New life (and a new name?) for the Pirtek Building

Like many of the CEZ’s industrial buildings, the one at the northeast corner of University and Vandalia Avenues has a modest brick façade. But inside, it’s a hive of activity, reinventing itself after years of minimal use. Dozens of new tenants—nonprofits, small businesses, arts groups, studios, professional offices—are filling the versatile three-building complex, with some spaces still available for lease. One constant in its recent history is the corner tenant, the Pirtek hydraulic hose company. So by default it's often called the Pirtek Building, although that may soon change as the building’s character evolves.

Setting the tone are new owners Tory and Carrie Christensen of Landbridge Ecological, a fast-growing company that serves metro-area clients with eco-friendly landscape design, installation, and management. “When we bought the building and moved the company last year, we had 20 employees,” Tory said recently. “Now we’re up to 29,” and all those jobs are year-round. On the second floor of 670 Vandalia—the west section of the complex—workers are removing walls and creating an open office space with afternoon light.  Down by the parking lot, eight garage bays are busy as Landbridge crews and vehicles come and go.

“The building’s good for them, and they are good for it,” said Renee Spillum, who helped the Christensens find their new space last year (she now serves on the CEZ board). “It felt like matchmaking.” The company, then known as Wetland Habitat Restorations, had outgrown its original building in the Seward neighborhood of Minneapolis. So Carrie and Tory turned to Renee, a senior project manager for Seward Redesign, a nonprofit community development corporation.

They searched the Seward area first, but nothing matched their needs. The Christensens wanted to stay in a lively city neighborhood; they found the suburban options disenchanting. Fortunately, Renee had her finger on the pulse of the CEZ-Midway area, where she lives herself. At the time, the Pirtek building was held by the Twin Cities Community Land Bank, pending possible development as senior housing by the Aeon Company. As those plans changed, the way opened for the Christensens. As Renee put it, the fit was perfect for the CEZ: they’re “owner-occupants with the values and skills to bring in a symbiotic group of tenants, many of them creatively and environmentally oriented.” 

Ranging from 100 to 3,000 square feet, some of the spaces are still customizable for new tenants. The Christensens even arranged for a sound-dampening studio for TaikoArts Midwest, which offers classes in traditional Japanese drumming.
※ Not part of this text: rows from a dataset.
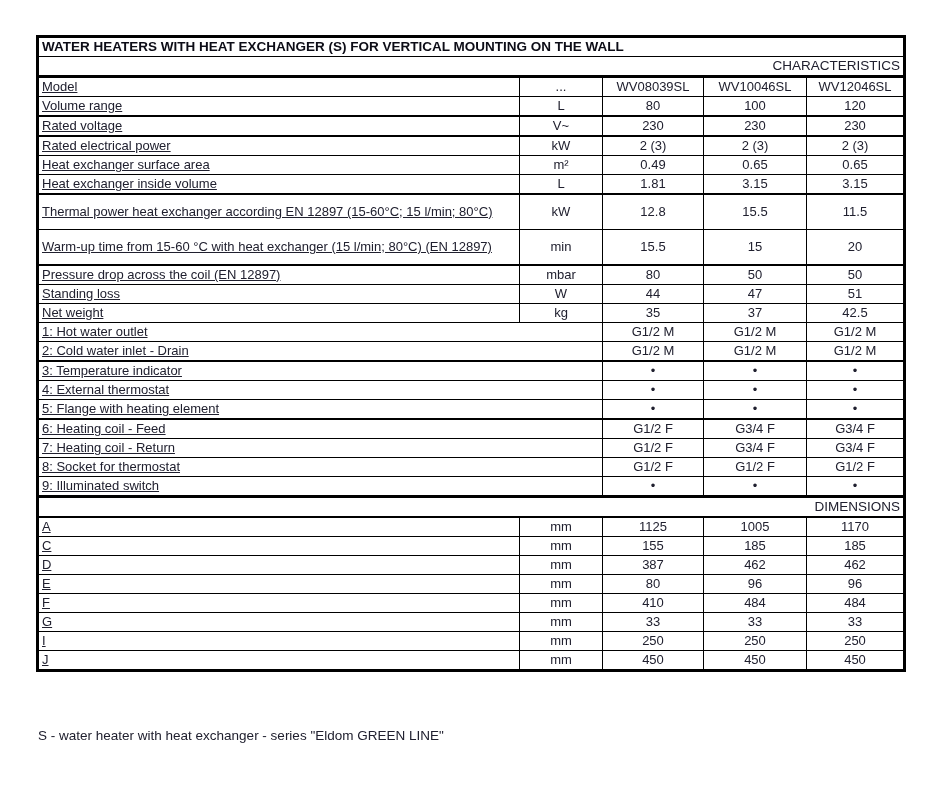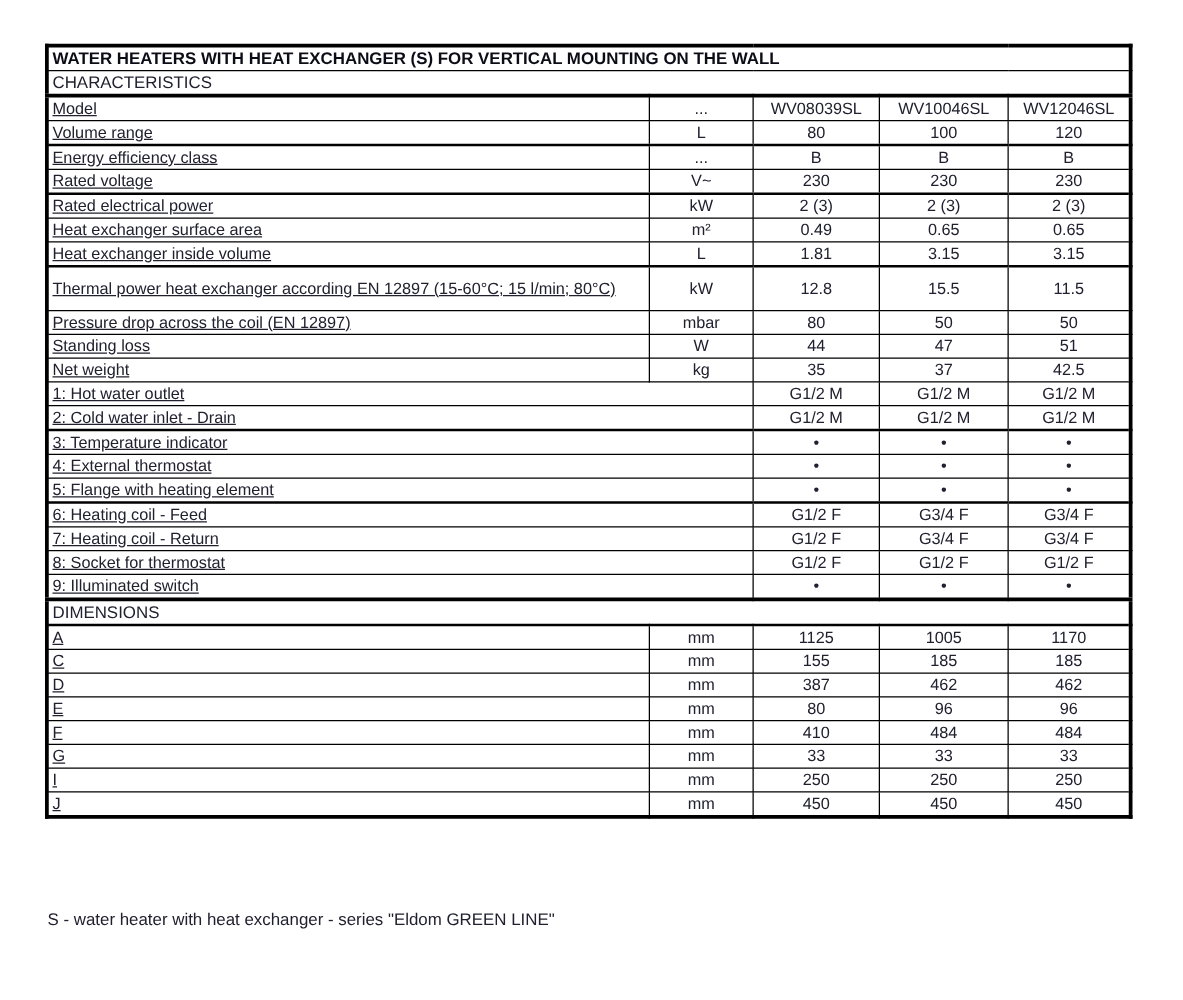"CHARACTERISTICS" tr.section-row td { text-align: left -> right }
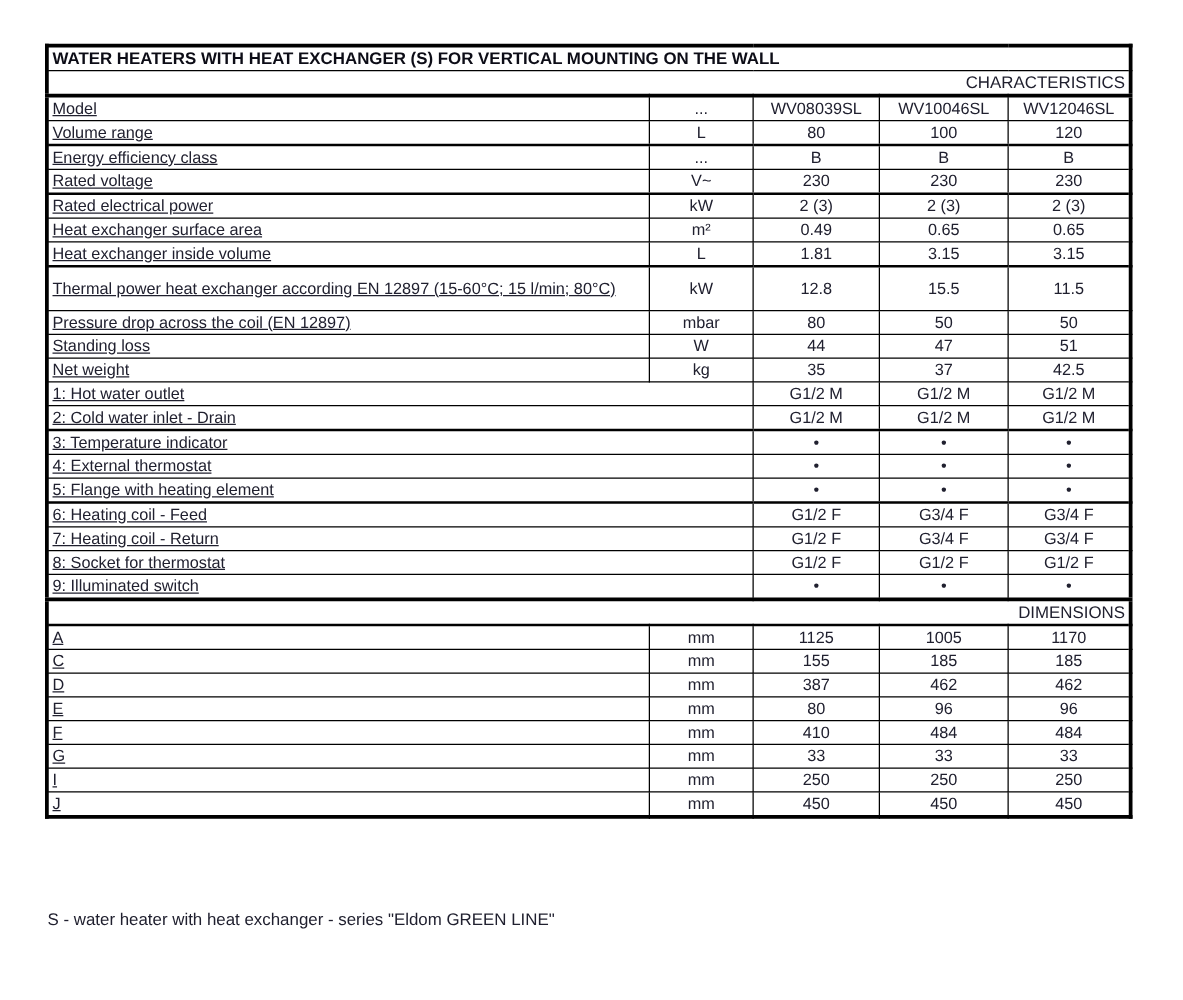"Energy efficiency class" tr.data-row { html: <tr> <td>Energy efficiency class</td> <td>...</td> <td>B</td> <td>B</td> <td>B</td> </tr> -> none }
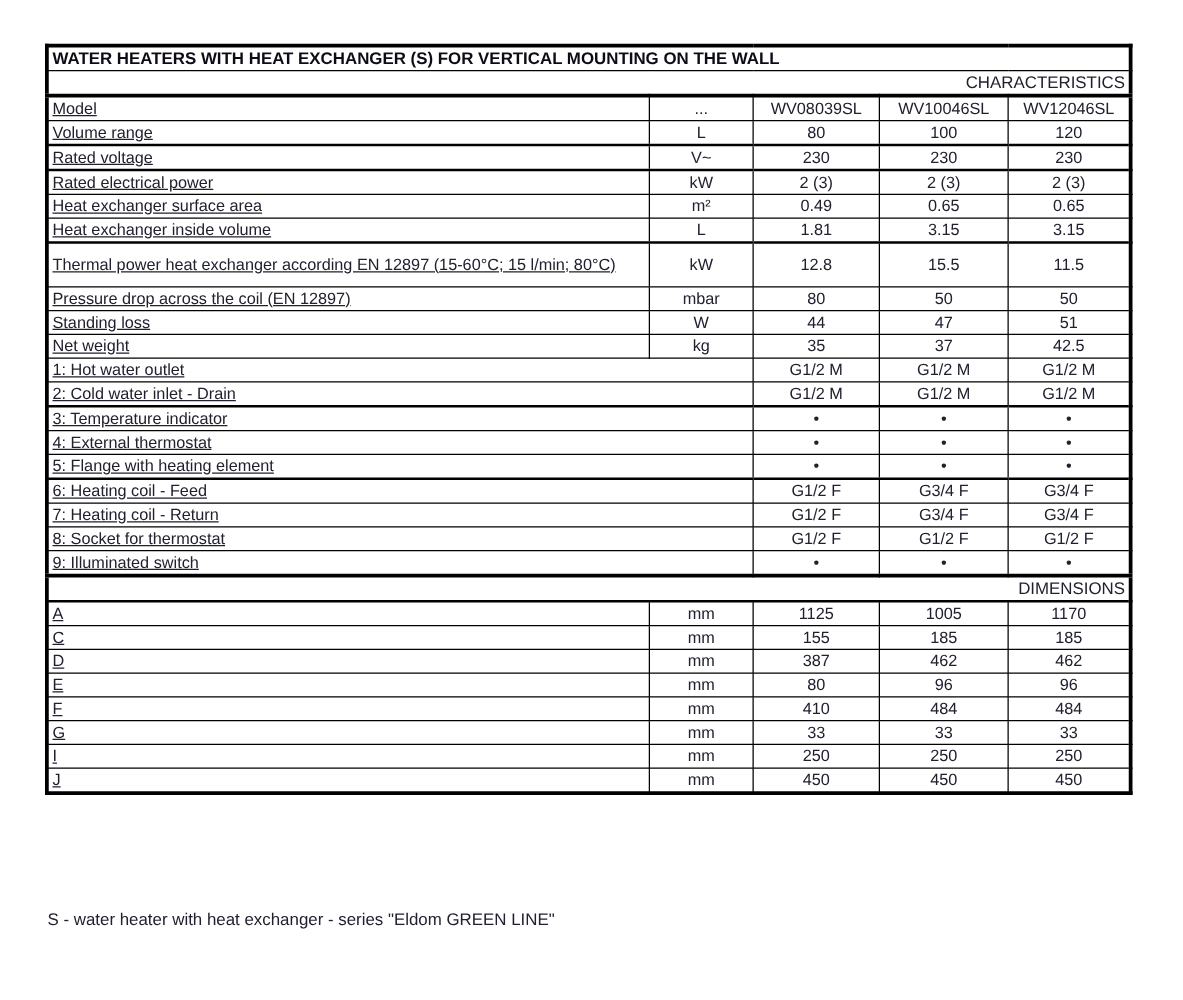"Warm-up time from 15-60 °C" tr.data-row { html: none -> <tr> <td>Warm-up time from 15-60 °C with heat exchanger (15 l/min; 80°C) (EN 12897)</td> <td>min</td> <td>15.5</td> <td>15</td> <td>20</td> </tr> }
That's a good match, too: most classes and sessions are evenings and weekends, helping balance parking lot use. Other tenants include nonprofits such as Elpis Enterprises and Project Fresh Start; law and health-related offices; a Chinese shipping company; St. Paul Pipeworks, a locally owned and operated plumbing contractor; and a church congregation that meets in the lower level. All found what they needed at this flexible site.


The music and arts collective Electric Machete is finding a niche here too. Featuring Latinx and Xichanx artists, they're expanding from their West St. Paul location. In the garagelike space by the animal mural outside Retro at Pete's, Electric Machete is creating a performance venue (pictured here, in progress) open to the street, with linked studios adjacent to it. Look for music and multi-media events there this summer.   

“What's my wish list for the building?" said Carrie. "I hope it can help develop the CEZ workforce. We need more opportunities for diverse workers and local enterprises. We’d like to help create synergies among them, and attract environmentally and socially conscious tenants." Another priority is to improve the building’s façade and engagement with the street, and to use the site to its greatest environmental potential, including stormwater management. 

They're working on that already. At the 670 Vandalia entrance (opposite Planned Parenthood), Carrie and Tory envision an inviting public area to replace the current bare triangular patch of asphalt: see the artist rendering at the top of this newsletter. Such areas are known as POPS, or privately owned public spaces, and this one will include the "stacked functions" Carrie and Tory look for. In addition to trees, pollinator habitat, public art, and seating, the area will be contoured for water inflitration, as will the pedestrian walkway skirting the back of the building. They hope for a grant from the Capitol Region Watershed District to help with the stormwater component of the design. The entrance itself is being redesigned, with help from local Alchemy Architects. Materials for that facade will include blackened ash timbers reclaimed from a Landbridge job site and weatherproofed with the Japanese burning method known as shou shugiban.  

On the other side, the 2161 building (a former car dealership) has a lobbylike area with a broad spiral staircase and other mid-20th-century features. It's underused right now, but the potential is great. 

It's a new era at the Pirtek Building. When will it get a new name? "We'll see," said Carrie. She and Tory have been wondering about that, but their hands are more than full with practical matters right now. As the complex starts to hum with creative enterprises, maybe a new name will surface, she said. "Or should we have a design contest for it?"  

     The future west facade of the Pirtek Builiding, now anchored by Landbridge Ecological at University & Vandalia.

 The future west facade of the Pirtek Builiding, now anchored by Landbridge Ecological at University & Vandalia.